Ich briet die Gnocchi in Almbutter, gab frische Salbeiblätter hinzu, klein geschnittene Feigen und Pfirsichwürfel, es abschmeckend mit Rosmarin, Pfeffer. Das schnelle Gericht hatte ich mir spontan ausgedacht, darauf hörend, wonach es dem Körper gerade gelüstete, intuitives Kochen, nannte ich es früher, als es noch nicht diese Schwemme an bestimmten Vokabeln gab: Achtsamkeit, Selbstfürsorge, Nachhaltigkeit, Naturverbundenheit, Verlassen der Komfortzone und eben Intuition, abgedroschene Floskeln samt und sonders.

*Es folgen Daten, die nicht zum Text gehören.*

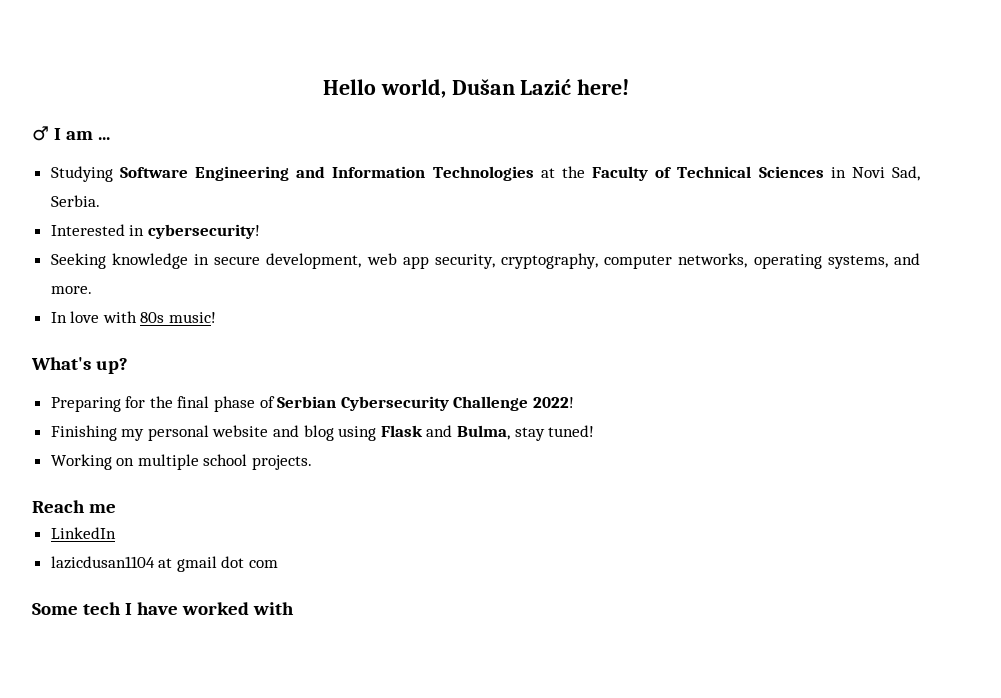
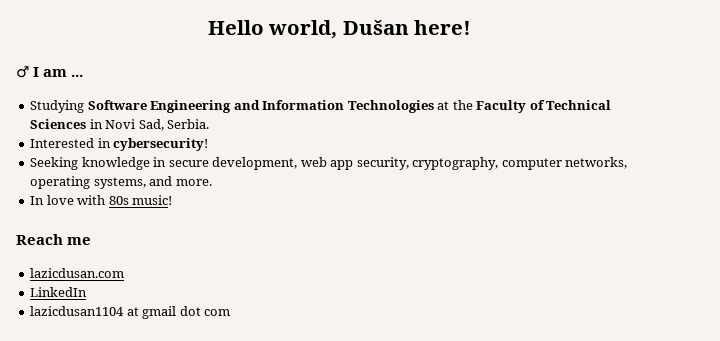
- Hello world, Dušan Lazić here!
+ Hello world, Dušan here!
- What's up?
- Preparing for the final phase of Serbian Cybersecurity Challenge 2022!
- Finishing my personal website and blog using Flask and Bulma, stay tuned!
- Working on multiple school projects.
+ lazicdusan.com
- Some tech I have worked with

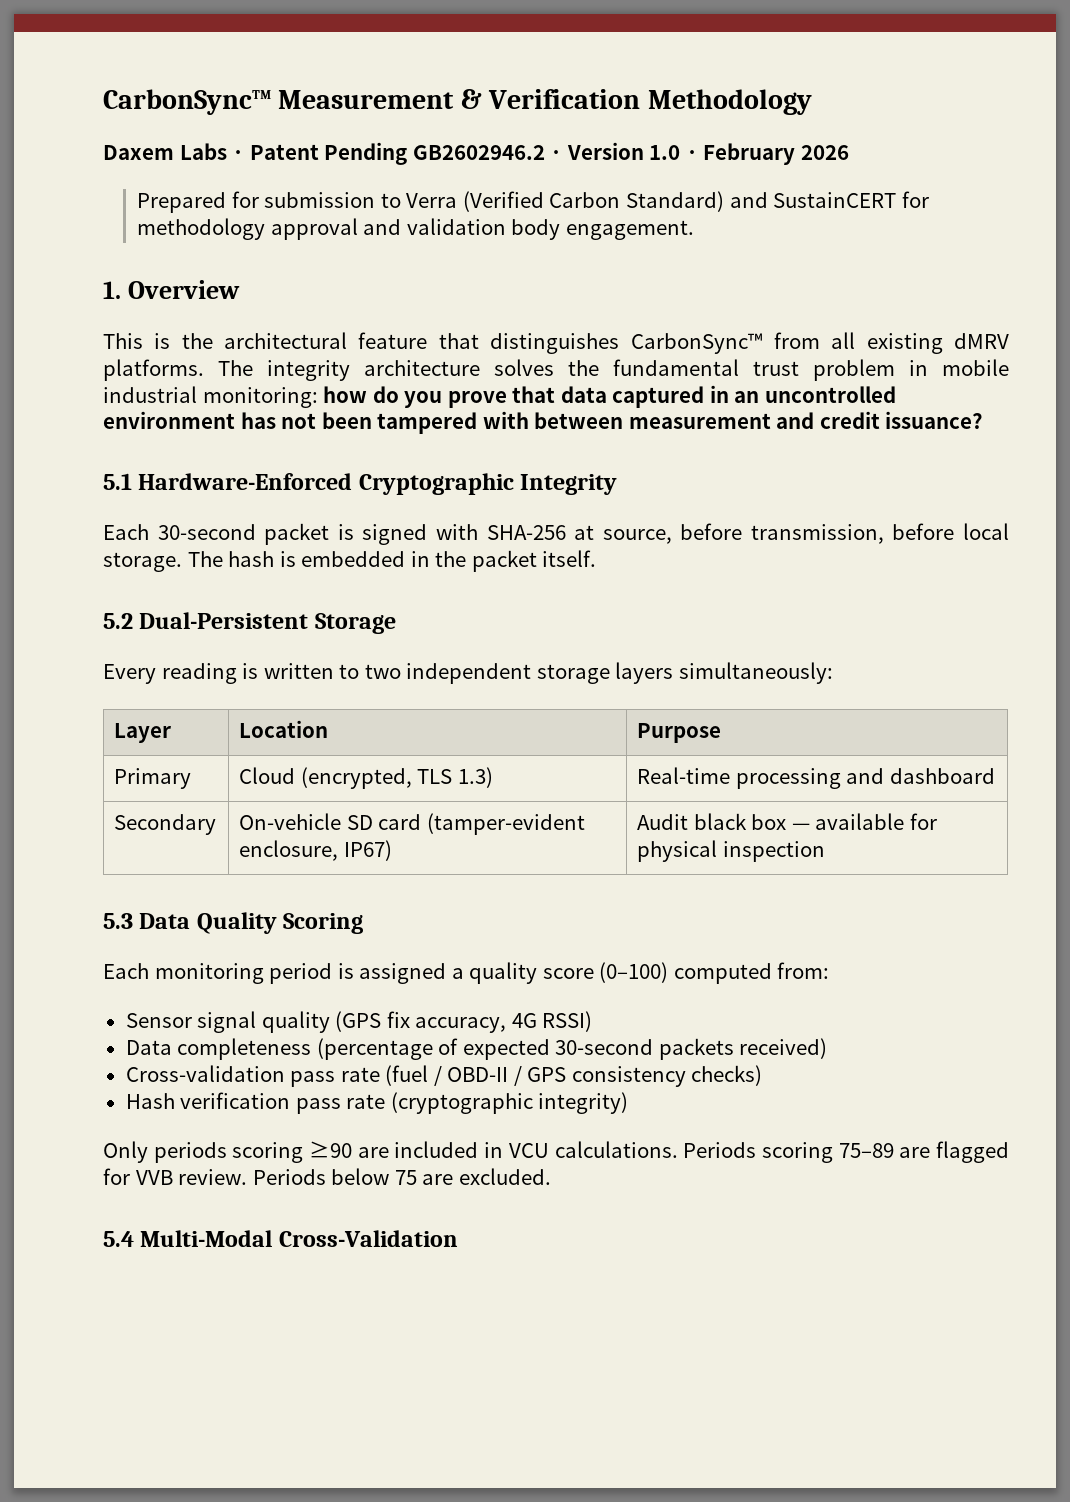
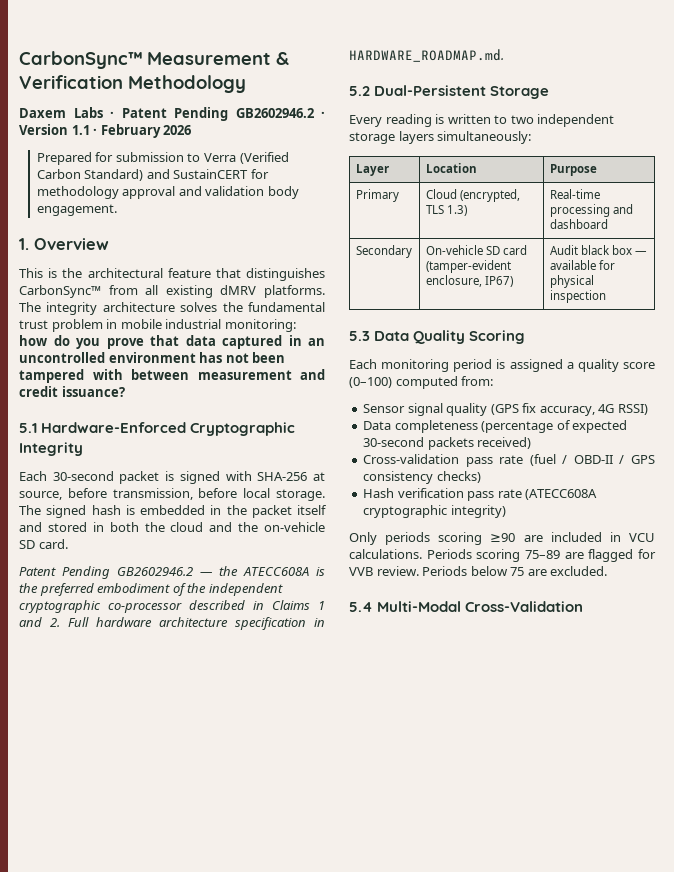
- Daxem Labs · Patent Pending GB2602946.2 · Version 1.0 · February 2026
+ Daxem Labs · Patent Pending GB2602946.2 · Version 1.1 · February 2026
- The hash is embedded in the packet itself.
+ The signed hash is embedded in the packet itself and stored in both the cloud and the on-vehicle SD card.
+ Patent Pending GB2602946.2 — the ATECC608A is the preferred embodiment of the independent cryptographic co-processor described in Claims 1 and 2. Full hardware architecture specification in HARDWARE_ROADMAP.md.
- Hash verification pass rate (cryptographic integrity)
+ Hash verification pass rate (ATECC608A cryptographic integrity)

Wer achtsam ist, muß nicht davon sprechen. Es ist einem derart selbstverständlich, daß man sich nicht verbal oder reflexiv damit auseinanderzusetzen braucht, eine eingefleischte innere Haltung, die Handlungen und Entscheidungen unbewußt prägt. Das gleiche gilt für Kreativität; die längste Zeit meines Lebens glaubte ich, es mangele mir daran. Sie war so omnipräsent, allseits begleitend, ganz ohne Atelier, Verkaufsschlager, Bewunderer, daß ich annahm, sie fehle mir. In Magazinen wurde sie umjubelt, gepriesen als Feuer der Eingebung, ja, sie wurde gehypet, ein Trara darum gemacht in den sozialen Medien, sie mußte unwahrscheinlich exzeptionell sein. Dabei ist Kreativität nichts anderes als die Gabe, a) Dinge wahrzunehmen, sie b) aus ihrem alteingesessenen Kontext zu lösen und c) zu etwas zu formen mittels Worten, Pinsel, Kamera, u.s.w., in das das Ureigene einfließt und trotzdem Bezug nimmt auf etwas Übergeordnetes (sozial, kulturell). Diese Umschreibung klingt dröge und nüchtern, doch trifft sie mir eher zu (wenn man schon eine Definition finden muß) als das semi-sakrale Getue ringsum, gepaart mit überschwenglichem Lob in Form von Likes und Kommentaren. Kreativität ist wundervoll und wichtig, gesellschaftlicher Kleber, Vermittlung über nationale Grenzen hinweg, aber müssen wir uns permanent gegenseitig bestätigen, wie toll wir sind, wie besonders, wie talentiert, weil wir eine Wand bunt streichen, ein Zimmer voller selbst gezogener Grünpflanzen haben, uns ein hübscher Schnappschuß gelungen ist?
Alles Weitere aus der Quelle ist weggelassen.